The US Supreme Court ruled Monday that federal protections against workplace discrimination apply equally to sexual orientation, contrary to the position taken by the administration of President Donald Trump.
The landmark decision said Title VII of the Civil Rights Act of 1964, which outlaws discrimination against employees because of a person's sex, also covers sexual orientation and transgender status.
"Today we must decide whether someone can be fired simply for being homosexual or transgender," the court said. "The answer is clear."

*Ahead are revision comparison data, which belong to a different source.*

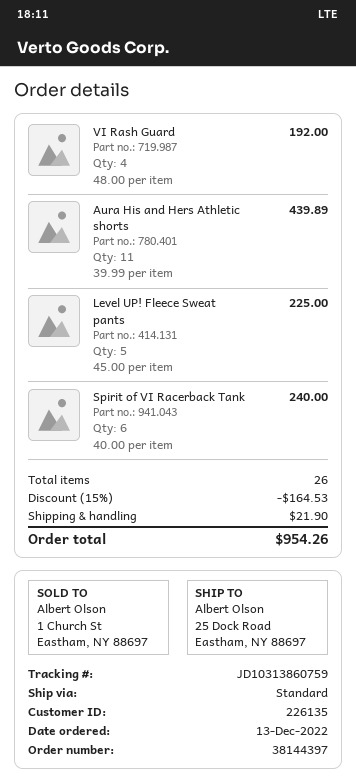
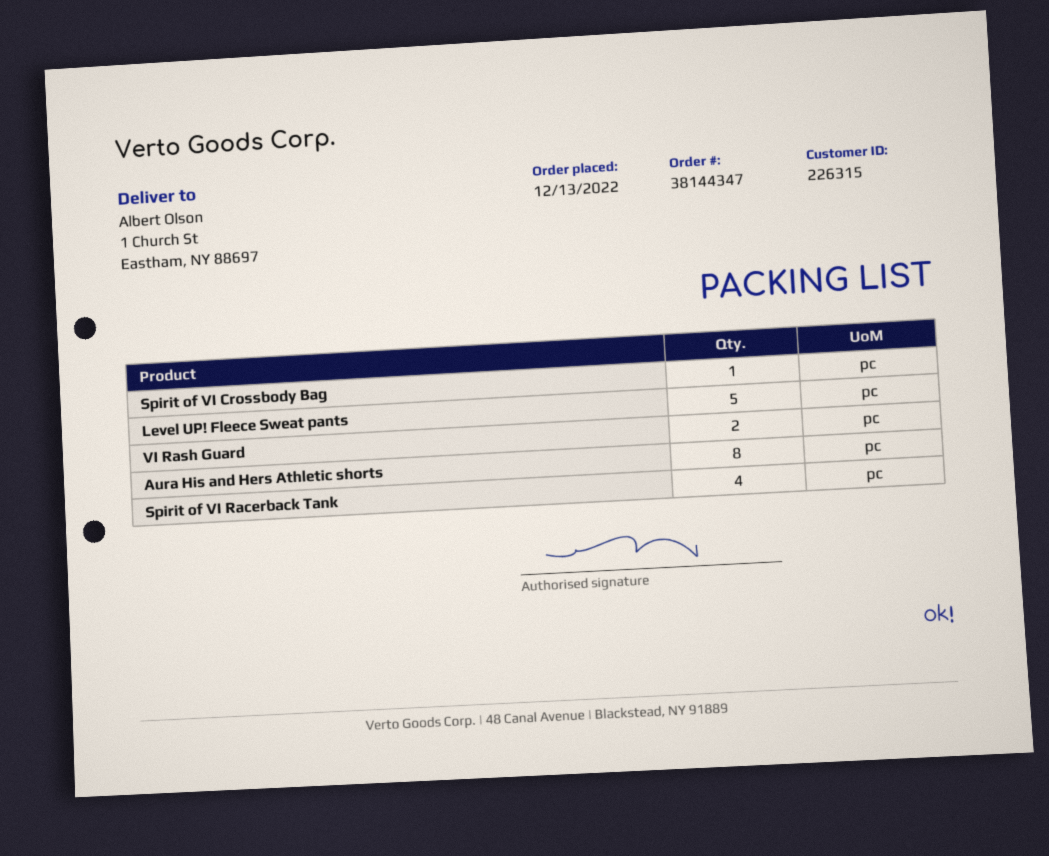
order number: 38144397 -> 38144347
customer number: 226135 -> 226315
ship to: 25 Dock Road, Eastham, NY 88697 -> 1 Church St, Eastham, NY 88697
VI Rash Guard: 4 -> 2
Aura His and Hers Athletic shorts: 11 -> 8
Spirit of VI Racerback Tank: 6 -> 4
Spirit of VI Crossbody Bag: none -> 1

Gay, lesbian, bisexual and transgender rights (LGBT) activists, as well as Democratic politicians and several major businesses had been demanding that the court spell out that the community was protected by the law.
Andrew Cuomo, the Democratic governor of New York state, said on Twitter, "This #SCOTUS decision is a major victory for #LGBTQ rights.
"No one should be discriminated against based on their sexual orientation or gender identity," he added.
In 2015, the Supreme Court ruled same-sex marriage to be legal, a landmark victory for the LGBTQ community.
But rights activists feared that the appointment by President Trump of two new conservative judges to the top court could hinder further wins for their case.
Yet it was one of them, Neil Gorsuch, who wrote the majority decision, joining with the court's four progressive judges and Chief Justice John Roberts.
"An employer who fires an individual for being homosexual or transgender fires that person for traits or actions it would not have questioned in members of a different sex. Sex plays a necessary and undisguisable role in the decision, exactly what Title VII forbids," Gorsuch wrote.